Si percorre via delle Caldine per un breve tratto di fondo in cemento. Che sale con pendenze crescenti costeggiando un bel muro a secco fra gli olivi. Dopo un tornante a destra sulla sinistra il percorso si stacca nuovamente per entrare nella sua parte più selvaggia e tecnica. La deviazione è ben segnalata e ci indica anche che, proseguendo per poche centinaia di metri, si può fare una deviazione e visitare l’antica chiesa di S. Margherita a Selletta (qui ci sono alcune informazioni su l’antica chiesa della diocesi fiesolana).

Il tratto di bosco che segue è molto suggestivo e prevede l’attraversamento di un fiume (oggi ancora secco) e una salita di pendenze impossibili (per me) su una gravel che si affronta facilmente in pochi minuti a piedi.

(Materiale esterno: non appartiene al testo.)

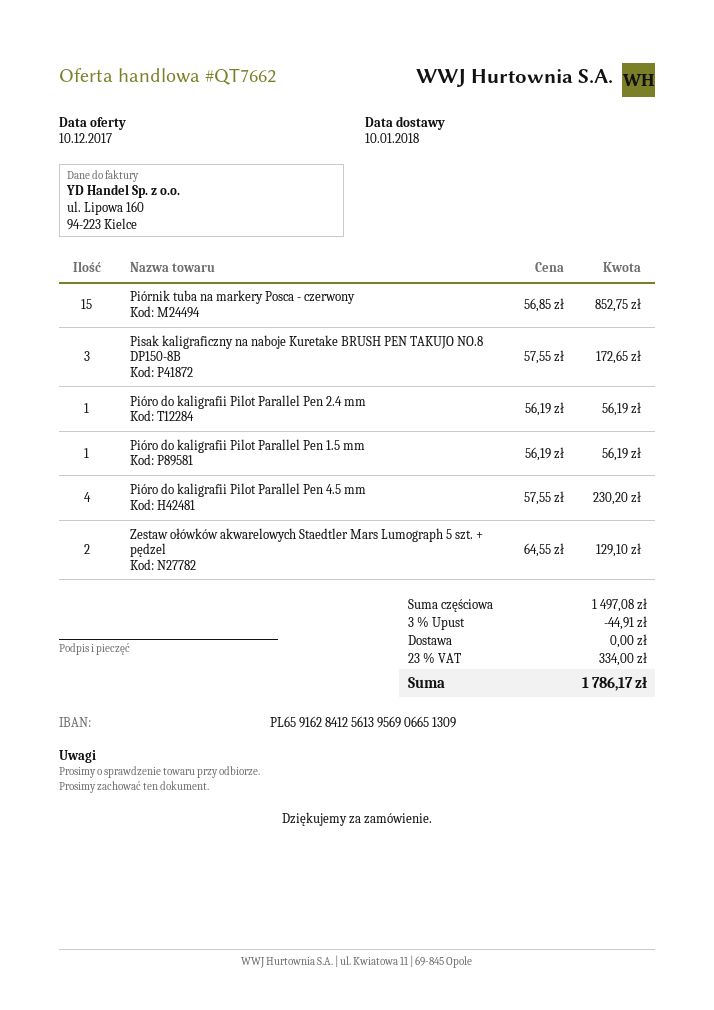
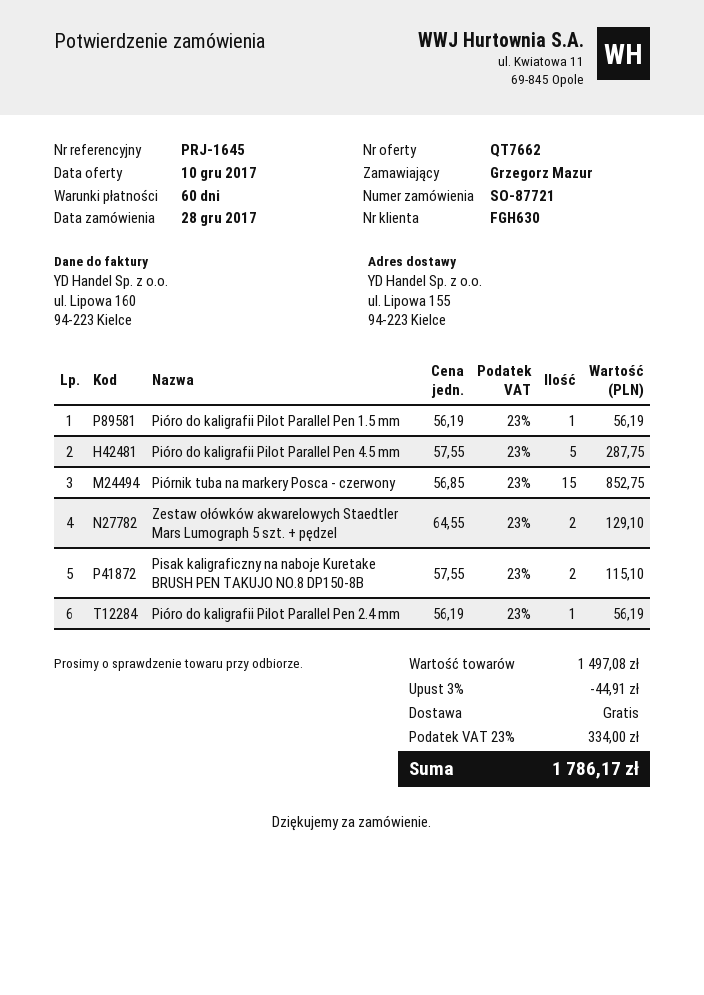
Pisak kaligraficzny na naboje Kuretake BRUSH PEN TAKUJO NO.8 DP150-8B: 3 x 57.55 = 172.65 -> 2 x 57.55 = 115.10
Pióro do kaligrafii Pilot Parallel Pen 4.5 mm: 4 x 57.55 = 230.20 -> 5 x 57.55 = 287.75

Questo è anche l’unico tratto in cui il percorso non è in perfetto stato di manutenzione essendo interrotto da un tronco caduto che però si aggira facilmente bici in spalla. 

Usciti dal bosco, dopo un breve tratto nel prato, ci si immette in via degli Allori, una bella sterrata che costeggia una vigna e un uliveto, che pullula di cacciatori, per poi immettersi in via Nuova delle Molina. Strada che si percorre in discesa per pochi metri per poi immediatamente svoltare a destra e inerpicarsi per la via Vecchia delle Molina. Strada dal grande fascino che attraversa gli edifici allineati che ospitavano un tempo i mulini della valle, oggi eleganti abitazioni civili. La strada alterna acciottolato a tratti sterrati ed è in alcuni punti al limite per riuscire a stare in equilibrio ma molto suggestiva. 

Superato il cimitero di Montereggi la strada scende per un breve tratto e poi si addentra in un bosco trasformandosi in un sentiero molto ben tenuto, che scivola via sotto le ruote. Il bosco si infittisce.  Visto il gran numero di uomini armati di doppietta che ho visto nel tratto precedente, sperando di non incontrare nessuno di conosciuto, mi metto a cantare a squarciagola una canzone di Ligabue per segnalare che non sono un capriolo in fuga. Dopo un tratto in falsopiano si apre di nuovo il panorama fra vigne e macchie di bosco. Il sole che ormai è alto mostra tutto lo splendore di questo strano inizio di autunno. 

Superato un gruppo di case la strada sterrata svolta a destra e si inerpica per l’ultimo breve tratto impegnativo. Riesco a stare in piedi ma qui lo sterrato è meno curato e le ruote slittano a vuoto più di una volta. Dopo poco, girando attorno a un gruppo di case in via Acquinvogliolo, ancora un toponimo che ci ricorda quanto questa fosse una zona ricca di sorgenti prima che venissero intercettate per alimentare gli acquedottu, si percorre l’ultimo tratto di sentiero. La strada è stretta ma ci regala un avvicinamento suggestivo e inconsueto all’Olmo, qui incappo, raro incontro in questa mattina, in un nutrito gruppo di signore tedesche che stanno percorrendo a piedi lo Stilicone in senso opposto.

Ed eccomi arrivato. Attraverso il centro abitato alla ricerca della fine del percorso. Seguendo la segnaletica del CAI scopro che quella che pensavo fosse la fine, in realtà l’inizio del percorso, si trovano esattamente nell’area verde appena sopra il ristorante Dino dove trovo il cartello dell’associazione Il Crinale, ideatrice di questo percorso.  

Tentato di salire ancora, almeno fino ad un caffè a Vetta Le Croci, mi rendo conto che, fra le soste per le foto e gli errori di percorso è già un’ora e mezzo che sono in sella. Mi affretto a scendere per la Faentina, cercando di immaginarmi la marcia di questo Stilicone e del suo esercito, riusciti a prendere di sorpresa agli Ostrogoti che si erano accampati da queste parti, in attesa di proseguire l’invasione verso Roma e Otranto, perché vi avevano trovato abbondante acqua perenne. 

Il sentiero dello Stilicone è una bella passeggiata a piedi o in bici. Immersa nella tipica campagna fiesolana che alterna insediamenti ricchi di storia a oliveti e vigne ma che a tratti fornisce suggestioni da vera passeggiata nel bosco, addentrandosi in una macchia profumata di allori, querce e lecci. Per chi è allenato, lo Stilicone è il percorso ideale da abbinare al crinale del Poggio Pratone facendolo in senso opposto.